Database on citizens had to be taken down swiftly

Analysis: Government department dropped the ball in allowing information on ‘live’ people to go online in searchable form

The message displayed on the site after the civil registration details were removed last Friday.

The message displayed on the site after the civil registration details were removed last Friday.


In a matter of minutes last week The Irish Times was easily able to find (with their permission) all the following information about several colleagues and friends on a Government genealogy website: dates and places of birth, mothers’ maiden names, spouses’ names, marriage dates, places of marriage, spouses’ parents’ names.

Without exception all were surprised or disturbed to learn of the easy availability of such information – in particular mothers’ maiden names which are commonly used as a security question for banking and other purposes.

Even knowing the first names of someone’s children and rough ideas of their ages would have easily yielded information on minors also. This was a potential gold mine of information for people with more nefarious ambitions than researching their family tree.

Sketchy details were enough. If you didn’t know someone’s age the website allowed you to guess it by keying in a date range plus or minus several years.

You could work your way back from birth dates to guess when the person’s parents might have married.

A single search for an unusual surname with the births, marriages and deaths options selected could throw up several family links on a single page.

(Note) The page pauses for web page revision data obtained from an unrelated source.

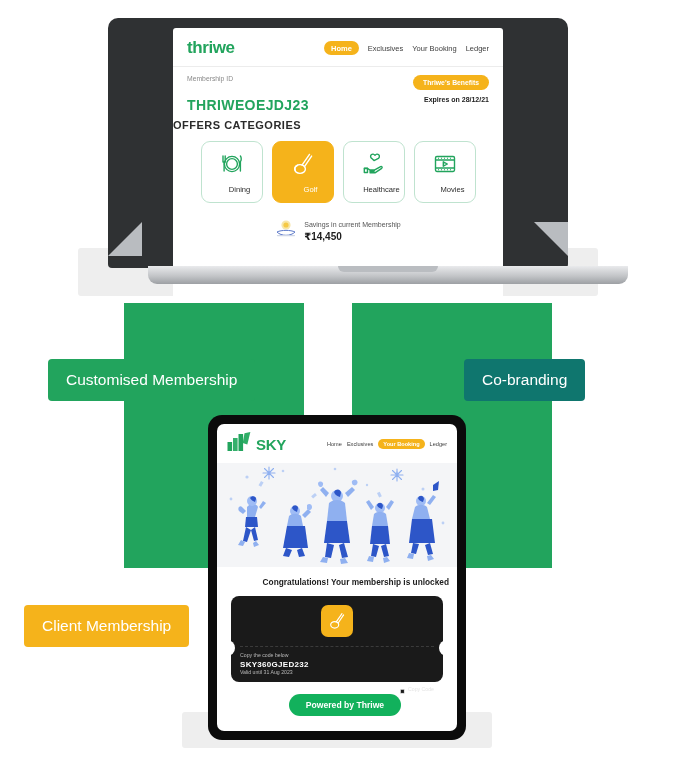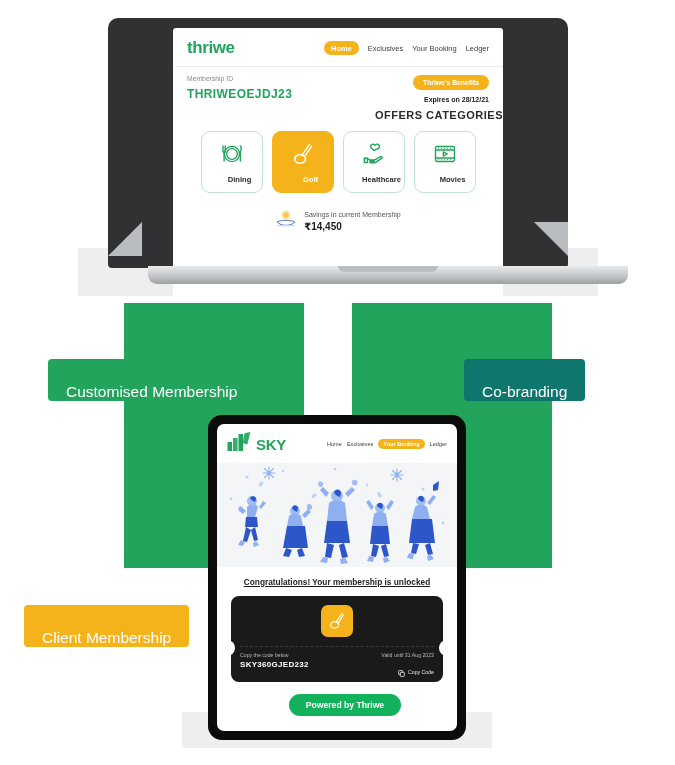--- a/index.html
+++ b/index.html
@@ -39,7 +39,7 @@
   .pill{background:#f5b31b;color:#fff;border-radius:9px;padding:2.5px 7px;font-weight:700;}
   .lrow{display:flex;justify-content:space-between;align-items:flex-start;padding:8px 14px 0 14px;}
   .lbl-sm{font-size:6.8px;color:#8a8a8a;}
-  .mid{font-size:12px;font-weight:700;color:#22a45d;letter-spacing:.4px;margin-top:5px;}
+  .mid{font-size:14px;font-weight:700;color:#22a45d;letter-spacing:.4px;margin-top:15px;}
   .benefits-btn{background:#f5b31b;color:#fff;font-size:6.8px;font-weight:700;
       border-radius:10px;padding:4px 10px;}
   .expires{font-size:7px;font-weight:700;color:#222;text-align:right;margin-top:6px;}

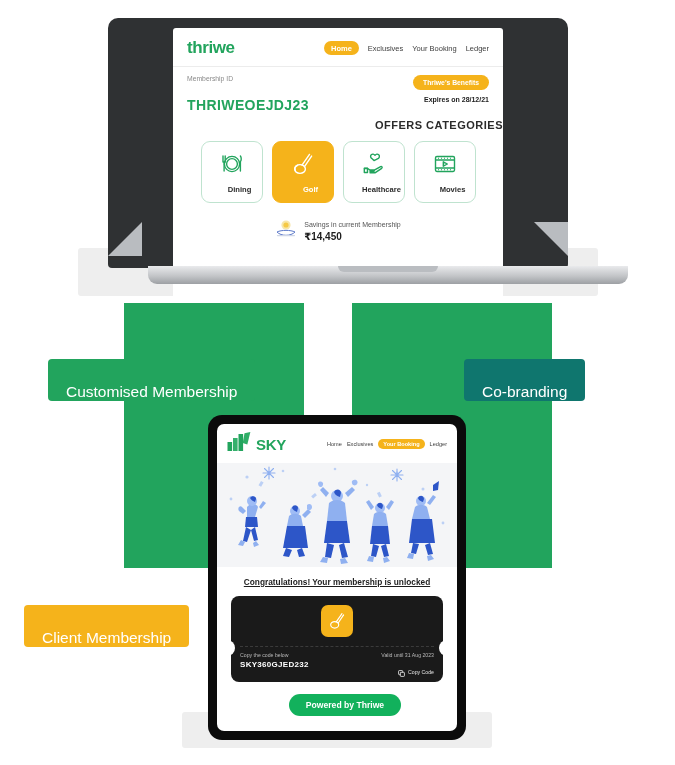--- a/index.html
+++ b/index.html
@@ -43,7 +43,7 @@
   .benefits-btn{background:#f5b31b;color:#fff;font-size:6.8px;font-weight:700;
       border-radius:10px;padding:4px 10px;}
   .expires{font-size:7px;font-weight:700;color:#222;text-align:right;margin-top:6px;}
-  .oc-title{text-align:right;font-size:11px;font-weight:700;color:#2b2b2b;
+  .oc-title{text-align:left;font-size:11px;font-weight:700;color:#2b2b2b;
       letter-spacing:.5px;margin:6px 0 0 0;}
   .cats{display:flex;justify-content:center;gap:9px;margin-top:10px;}
   .cat{width:60px;height:60px;border-radius:9px;border:1.3px solid #bfe3cf;

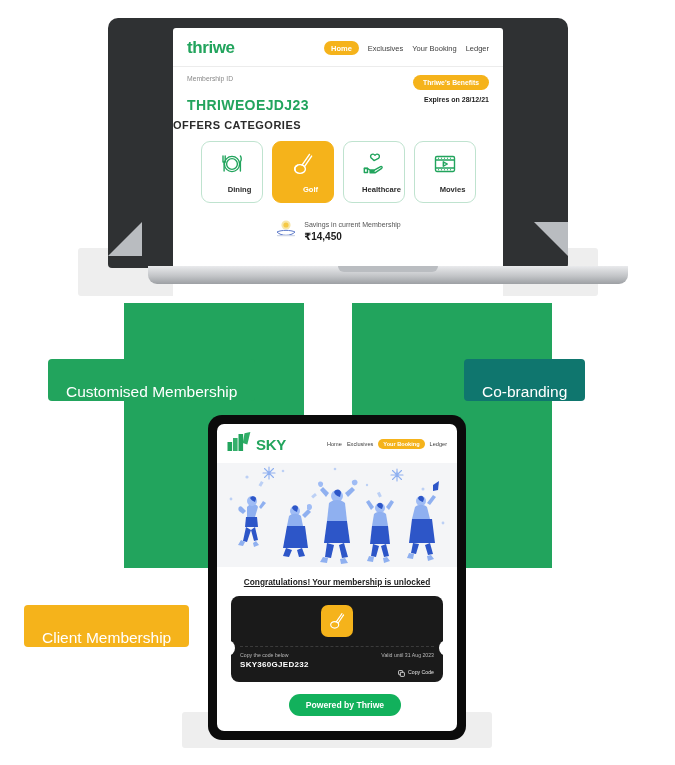--- a/index.html
+++ b/index.html
@@ -50,7 +50,7 @@
       display:flex;flex-direction:column;align-items:center;justify-content:center;gap:4px;
       background:#fff;}
   .cat.active{background:#f5b31b;border-color:#f5b31b;}
-  .cat-label{font-size:7.6px;color:#2b2b2b;font-weight:700;padding-left:16px;}
+  .cat-label{font-size:7.6px;color:#2b2b2b;font-weight:400;padding-left:16px;}
   .cat.active .cat-label{color:#fff;}
   .savings{display:flex;align-items:center;justify-content:center;gap:7px;margin-top:16px;}
   .sav-txt{font-size:7px;color:#555;line-height:1.5;}

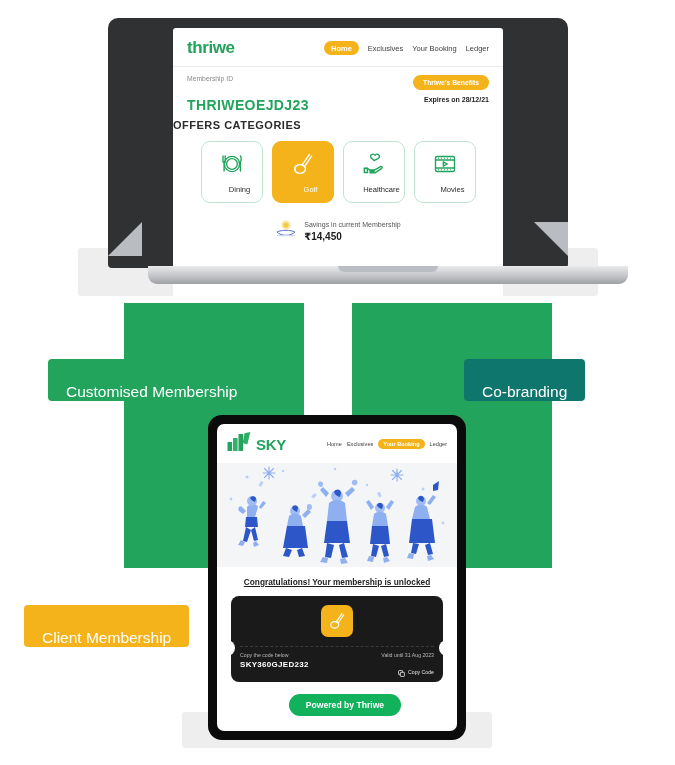--- a/index.html
+++ b/index.html
@@ -94,7 +94,7 @@
 
   
   .flabel{position:absolute;color:#ffffff;font-size:15.5px;
-      display:flex;align-items:flex-end;border-radius:4px;padding:0 18px;height:42px;}
+      display:flex;align-items:center;border-radius:4px;padding:0 18px;height:42px;}
   .flabel .shadow{position:absolute;left:8px;top:9px;right:-10px;bottom:-9px;
       background:#1e1e1e;border-radius:4px;z-index:-1;}
   #lab-cust{left:48px;top:359px;background:#22a45d;}

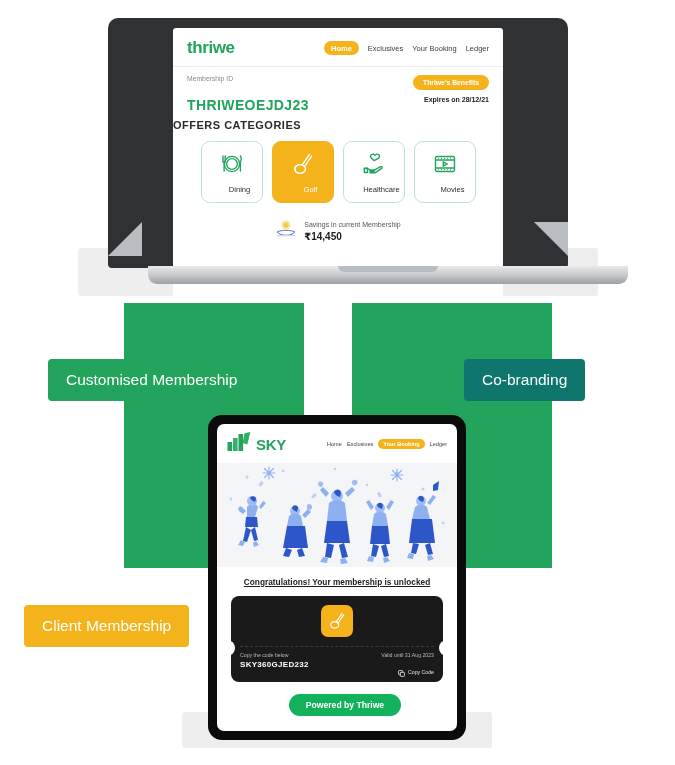--- a/index.html
+++ b/index.html
@@ -71,8 +71,8 @@
   .tnav-items{display:flex;align-items:center;gap:5px;font-size:5.6px;color:#3d3d3d;}
   .tpill{background:#f5b31b;color:#fff;border-radius:7px;padding:2px 5px;font-weight:700;}
   .hero{height:104px;background:#f4f5f7;position:relative;overflow:hidden;}
-  .congrats{text-align:center;font-size:8.3px;font-weight:700;color:#1d1d1d;
-      padding:10px 8px 0 8px;text-decoration:underline;}
+  .congrats{text-align:right;font-size:8.3px;font-weight:700;color:#1d1d1d;
+      padding:10px 8px 0 8px;}
   .coupon{position:relative;margin:9px 14px 0 14px;background:#1a1a1a;
       border-radius:8px;height:86px;}
   .coupon:before,.coupon:after{content:"";position:absolute;top:44px;width:9px;height:16px;

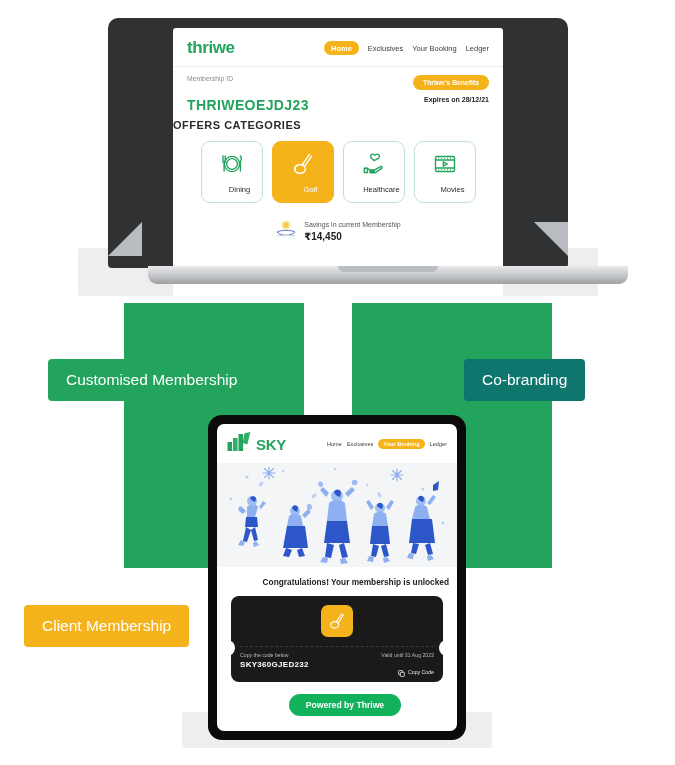--- a/index.html
+++ b/index.html
@@ -83,7 +83,7 @@
   .golf-tile{width:32px;height:32px;border-radius:7px;background:#f5b31b;
       display:flex;align-items:center;justify-content:center;}
   .coup-div{border-top:1px dashed #3b3b3b;margin:0 9px;}
-  .coup-bot{display:flex;justify-content:space-between;padding:5px 9px 0 9px;}
+  .coup-bot{display:flex;justify-content:space-between;padding:5px 9px 0 9px;flex-direction:column;}
   .c-small{font-size:5.2px;color:#b9b9b9;}
   .c-code{font-size:8px;font-weight:700;color:#fff;letter-spacing:.3px;margin-top:2px;}
   .copy-row{display:flex;align-items:center;gap:3px;justify-content:flex-end;margin-top:5px;}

Almost certainly millions of records – taken directly from the General Register Office’s information on births, marriages and deaths – were contained on the website launched by former minister for heritage Jimmy Deenihan in March 2013.

There is no doubt about the enormous benefit to genealogists and other researchers of having certain information available online. Census details, such as the 1901 and 1911 censuses which have been put online in recent years, have proven very valuable for research purposes, including to this writer in researching background on a relative who fought in the first World War.

But personal data on living individuals enjoys protections that data about dead people does not – for very good reason.

If combined with other information that individuals or organisations might already hold or be aware of, the potential for the misuse of this database of registry office data online for other purposes was clear.

There was ready potential for anyone with malicious or fraudulent intent to use dates of birth, anniversary dates or mothers’ maiden names to attempt to hack into someone’s online banking, or worse.

A would-be employer could also easily use it to glean someone’s age or marital status – information they are no longer allowed to ask.

There was also, of course, the potential for it to be “scraped” or harvested by commercial or other interests.

While conducting some searches on the database, the user was asked to key in a random string of characters displayed on the screen to “prove” the search was being conducted by a human being. But this was no guarantee the data couldn’t be abused.

What hadn’t occurred to those who developed the site for the benefit of genealogists clearly raised instant alarm bells when it was drawn to the attention of the Data Protection Commissioner last Thursday. The database simply had to be taken down.

The commissioner ascribed it to cock-up rather than conspiracy. But the office said it highlighted the need for organisations, including Government departments, to think and plan carefully before they undertake any projects involving the use of people’s personal information.

People have a fundamental right to the protection of their personal data enshrined in European and Irish law. In this case a Government department dropped the ball and potentially exposed citizens to trouble and distress.